For each distinct city/place, return the result as a comma-separated table (CSV format) with the following columns:

city_id,city_name,city_s_defining_characteristics_keywords,key_symbolic_features_list,latitude,longitude,dominant_theme_keywords,theme_explanation_summary,prevailing_mood_tags,observed_rhetorical_strategies

Explanation of columns (generate concise, analytical data, not prose):
- city_id: A unique sequential identifier (e.g., 1, 2, 3...).
- city_name: The proper name of the city (e.g., Zaira, Armilla).
- city_s_defining_characteristics_keywords: **List 3-5 keywords or very short phrases (e.g., "high bastions_accumulated past_static") that capture the city's core structural or conceptual premise. Use underscores `_` instead of commas within this field's content.**
- key_symbolic_features_list: **List up to 5-7 key symbolic elements as keywords or short noun phrases (e.g., "silver domes_bronze statues_crystal theater_golden cock"). Use underscores `_` to separate items if listing multiple keywords where commas would naturally occur.**
- latitude: Output 'N/A'.
- longitude: Output 'N/A'.
- dominant_theme_keywords: **Identify 1-3 keywords for the primary abstract theme (e.g., "Memory_History_Burden").**
- theme_explanation_summary: **In ONE very concise sentence (max 15-20 words), explain the connection between the city's characteristics and its dominant theme, using analytical language. Avoid any direct quotes.**
- prevailing_mood_tags: **Provide 1-3 descriptive adjectives or short tags for the mood (e.g., "Nostalgic_Melancholic_Static").**
- observed_rhetorical_strategies: **List 1-3 key rhetorical devices or narrative techniques observed (e.g., "Metaphor_Detailed Inventory_Personification"). Use underscores `_` for internal separation if needed.**

**IMPORTANT: Strict CSV Formatting Rules to Follow:**
1.  Each field (column value) in a row must be separated from the next by a single comma (`,`). This comma is the **main delimiter between columns**.
2.  **Internal Comma Replacement:** Within the *content* of any given field, if the original analytical keywords/phrases would naturally use a comma (`,`) for separation (e.g., a list of keywords), you **MUST** replace that internal comma with an underscore character (`_`).
3.  **Text Field Quoting:** After performing internal comma replacement, all fields containing text (this includes `city_name` and all other descriptive/analytical columns) **MUST** be enclosed in a pair of double quotes (`"`). `latitude`, `longitude` (when "N/A"), and `city_id` (when a plain number) do not need these enclosing quotes.
4.  **Escaping Internal Double Quotes:** If a field's content (after internal comma replacement) itself contains a double quote character (`"`), that internal double quote **MUST** be escaped by replacing it with two double quotes (`""`). The entire field must then also be enclosed in its own pair of double quotes. For example: `"Keywords_like_""Quoted Term""_etc"`
5.  Ensure every data row has exactly 10 fields.
6.  Pay very close attention to these formatting rules.
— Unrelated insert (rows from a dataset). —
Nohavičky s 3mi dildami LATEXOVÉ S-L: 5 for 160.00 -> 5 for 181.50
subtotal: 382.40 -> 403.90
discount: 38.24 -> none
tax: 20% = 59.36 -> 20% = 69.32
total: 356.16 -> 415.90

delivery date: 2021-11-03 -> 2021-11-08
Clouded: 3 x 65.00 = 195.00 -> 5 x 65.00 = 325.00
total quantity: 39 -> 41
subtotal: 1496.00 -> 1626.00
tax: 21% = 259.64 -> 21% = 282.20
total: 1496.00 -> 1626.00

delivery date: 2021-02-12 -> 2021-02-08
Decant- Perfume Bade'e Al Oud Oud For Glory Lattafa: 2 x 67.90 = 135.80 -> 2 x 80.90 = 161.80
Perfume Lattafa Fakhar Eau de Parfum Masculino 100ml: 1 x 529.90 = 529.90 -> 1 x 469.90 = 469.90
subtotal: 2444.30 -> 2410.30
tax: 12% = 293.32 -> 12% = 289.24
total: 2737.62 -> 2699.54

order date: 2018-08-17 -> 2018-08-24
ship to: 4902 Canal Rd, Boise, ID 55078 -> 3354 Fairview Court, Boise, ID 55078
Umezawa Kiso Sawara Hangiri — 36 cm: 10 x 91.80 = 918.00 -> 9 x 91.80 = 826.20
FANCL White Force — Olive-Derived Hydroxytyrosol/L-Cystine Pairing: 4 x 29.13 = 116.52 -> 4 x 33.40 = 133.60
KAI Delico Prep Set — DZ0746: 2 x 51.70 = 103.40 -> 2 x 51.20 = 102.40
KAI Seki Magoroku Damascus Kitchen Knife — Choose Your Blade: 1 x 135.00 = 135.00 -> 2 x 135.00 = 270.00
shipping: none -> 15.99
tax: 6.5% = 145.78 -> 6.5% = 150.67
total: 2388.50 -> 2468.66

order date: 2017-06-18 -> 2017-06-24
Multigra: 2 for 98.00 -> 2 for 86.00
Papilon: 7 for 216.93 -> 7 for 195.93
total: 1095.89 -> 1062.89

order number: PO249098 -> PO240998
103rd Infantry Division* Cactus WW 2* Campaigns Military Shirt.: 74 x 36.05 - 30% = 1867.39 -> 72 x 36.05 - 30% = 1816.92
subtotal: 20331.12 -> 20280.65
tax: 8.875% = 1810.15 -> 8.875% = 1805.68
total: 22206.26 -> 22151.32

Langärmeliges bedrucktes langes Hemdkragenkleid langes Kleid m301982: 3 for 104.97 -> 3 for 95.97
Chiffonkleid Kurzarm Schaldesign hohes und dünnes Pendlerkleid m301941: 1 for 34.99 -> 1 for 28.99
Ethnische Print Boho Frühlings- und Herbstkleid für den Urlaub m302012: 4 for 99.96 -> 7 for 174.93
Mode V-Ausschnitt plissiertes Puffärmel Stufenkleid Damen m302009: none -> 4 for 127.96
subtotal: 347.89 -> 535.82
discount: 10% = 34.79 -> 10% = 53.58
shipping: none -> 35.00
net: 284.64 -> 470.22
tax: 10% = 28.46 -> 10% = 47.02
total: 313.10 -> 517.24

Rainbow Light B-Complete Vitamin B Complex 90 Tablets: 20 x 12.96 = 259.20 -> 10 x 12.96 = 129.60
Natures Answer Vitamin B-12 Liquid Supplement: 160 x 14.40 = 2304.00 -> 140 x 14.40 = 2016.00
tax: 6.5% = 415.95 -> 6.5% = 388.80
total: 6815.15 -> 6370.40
Example (output should be very concise and keyword-driven):
city_id,city_name,city_s_defining_characteristics_keywords,key_symbolic_features_list,latitude,longitude,dominant_theme_keywords,theme_explanation_summary,prevailing_mood_tags,observed_rhetorical_strategies
1,Zaira,"High bastions_accumulated past_static_relational space","Memories as objects_city as hand lines_past containment_no innovation_usurper's gunboat story",N/A,N/A,"Memory_History_Burden","City's form is dictated by its unescapable past_ hindering present experience or change.","Nostalgic_Melancholic_Static","Metaphor_Detailed Inventory_Personification"
2,Anastasia,"Desire awakening_simultaneous fulfillment_beautiful trap_concentric canals","Precious stones_kites_perfumes_banquets_enslaving desires_agate_onyx_chrysoprase",N/A,N/A,"Desire_Enslavement_Illusion","Apparent total desire satisfaction paradoxically results in the inhabitants' complete enslavement to the city.","Deceptive_Enticing_Paradoxical","Sensory Detail_Juxtaposition_Irony"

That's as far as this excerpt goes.